Evidence that the size of an IT project is used to determine the extent to which project management practices are formally applied does not only come from the fact that sizing the project is a ‘best-feel’ technique among practitioners but also that it can be a scientifically derived factor. The size of an IT project guides the project manager through the application of project management practices helpful to that particular project (Reiss, 2007). Thus, embarking on a very large IT project (VLITP) requires that the host organization be aware of its “a priori” chances of success. Statistics of VLITPs failure rate provide a good measure of those chances (Cross, 2005). They are not shown to demoralize executives and to deter them from undertaking VLITP. This book is written to make project managers ponder on how to approach this endeavor so as to maximize their chances of success.

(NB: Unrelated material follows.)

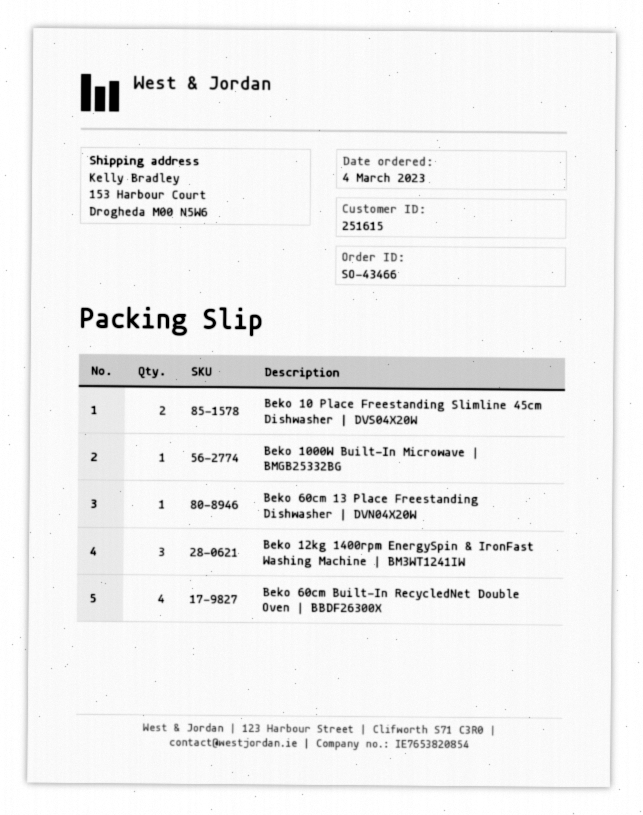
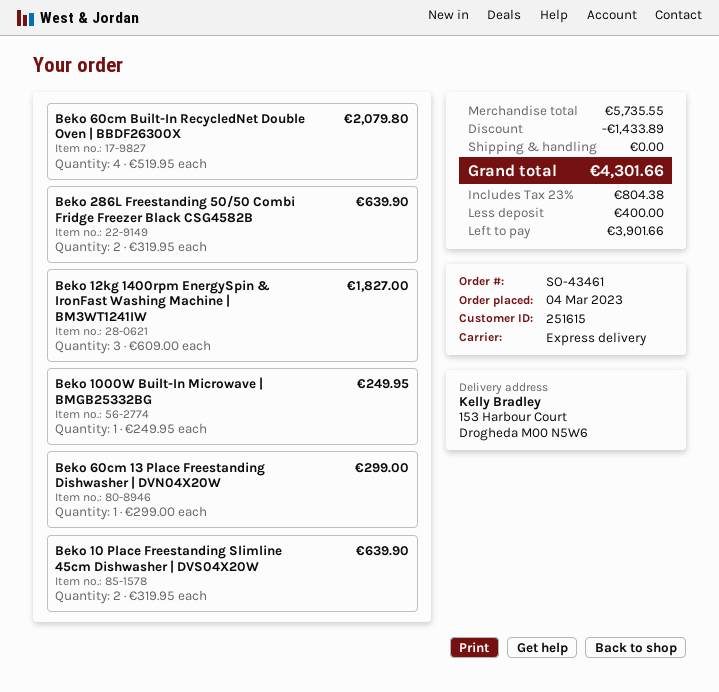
order number: SO-43466 -> SO-43461
Beko 286L Freestanding 50/50 Combi Fridge Freezer Black CSG4582B: none -> 2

A successful project manager must simultaneously manage the four basic elements of a project: resources, time, money, and most importantly, scope (Archibald, 2003; Brown and Jones, 1998; Mochal and Mochal, 2003). The following elements of VLITP are interrelated and must be managed effectively for success:

  • Resources (people, equipment, and material)

  • Time (task durations, dependencies, and critical path)

  • Money (costs, contingencies, profit)

  • Scope (project size, goals, and requirements)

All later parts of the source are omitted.